Activity ▸ Could you give back the records exactly, taking out the pictures?

Material supplied ▸
.....

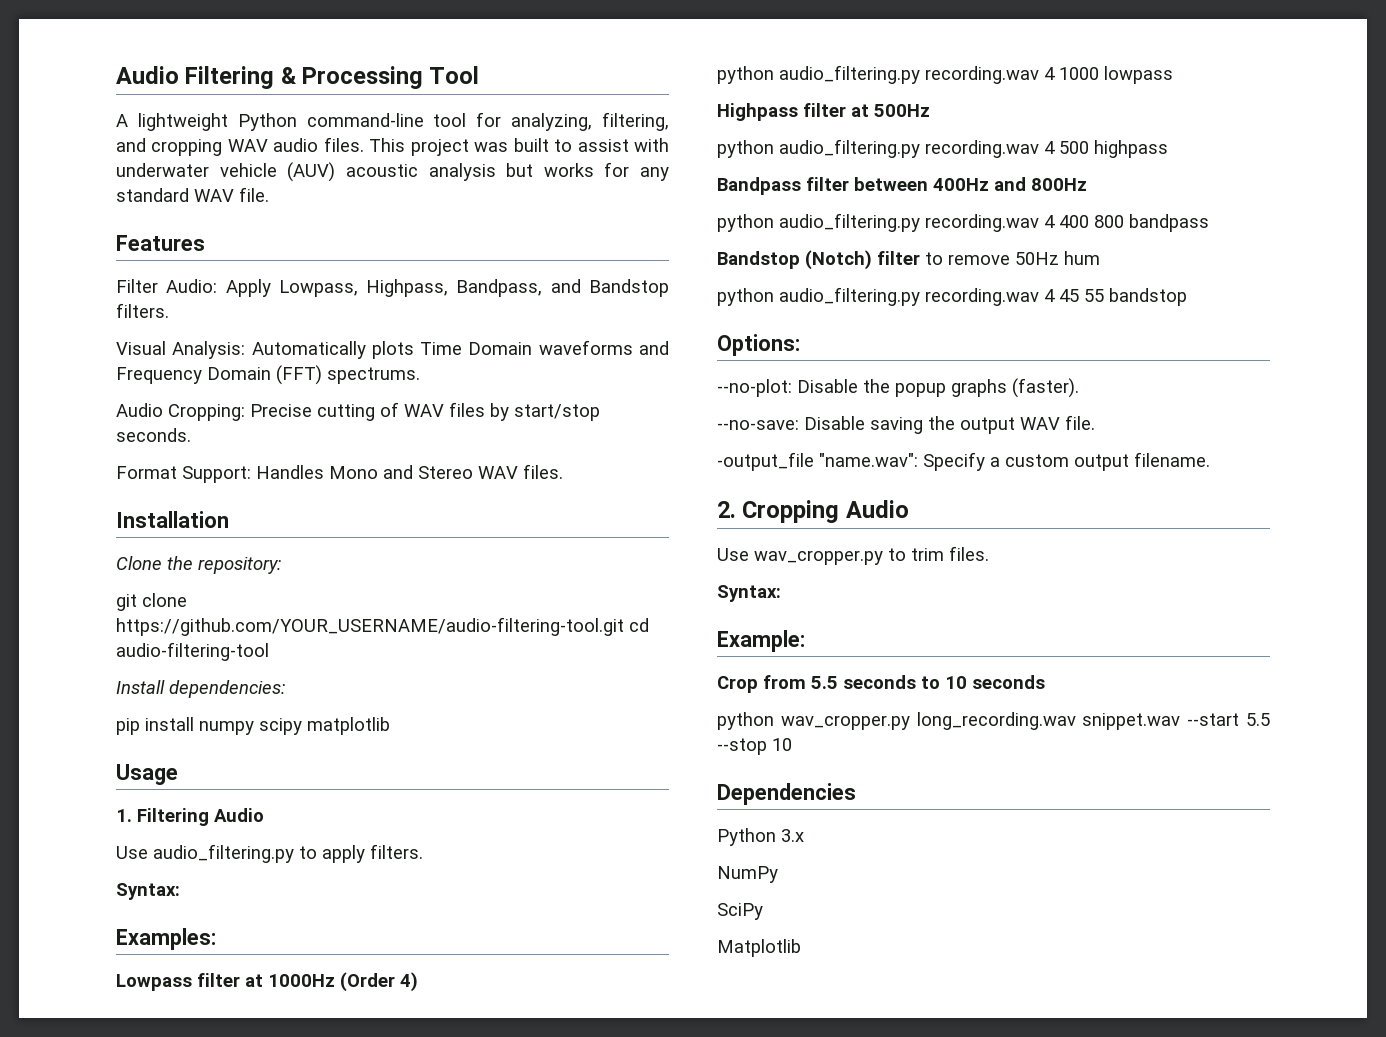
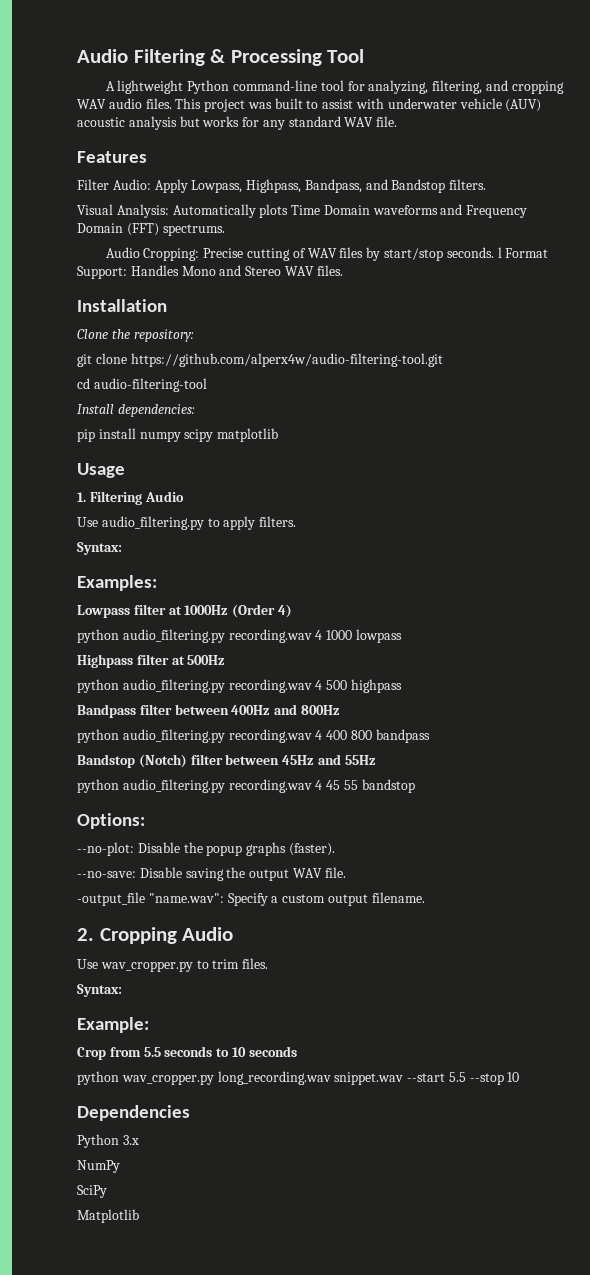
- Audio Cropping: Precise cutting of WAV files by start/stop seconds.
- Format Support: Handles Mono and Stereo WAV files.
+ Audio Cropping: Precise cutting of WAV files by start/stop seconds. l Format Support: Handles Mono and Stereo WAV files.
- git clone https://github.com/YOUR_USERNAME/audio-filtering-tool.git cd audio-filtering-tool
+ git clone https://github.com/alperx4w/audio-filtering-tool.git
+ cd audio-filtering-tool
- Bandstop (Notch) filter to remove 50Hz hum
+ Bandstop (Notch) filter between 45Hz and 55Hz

.....

Exercise response ▸
- Audio Cropping: Precise cutting of WAV files by start/stop seconds.
- Format Support: Handles Mono and Stereo WAV files.
+ Audio Cropping: Precise cutting of WAV files by start/stop seconds. l Format Support: Handles Mono and Stereo WAV files.
- git clone https://github.com/YOUR_USERNAME/audio-filtering-tool.git cd audio-filtering-tool
+ git clone https://github.com/alperx4w/audio-filtering-tool.git
+ cd audio-filtering-tool
- Bandstop (Notch) filter to remove 50Hz hum
+ Bandstop (Notch) filter between 45Hz and 55Hz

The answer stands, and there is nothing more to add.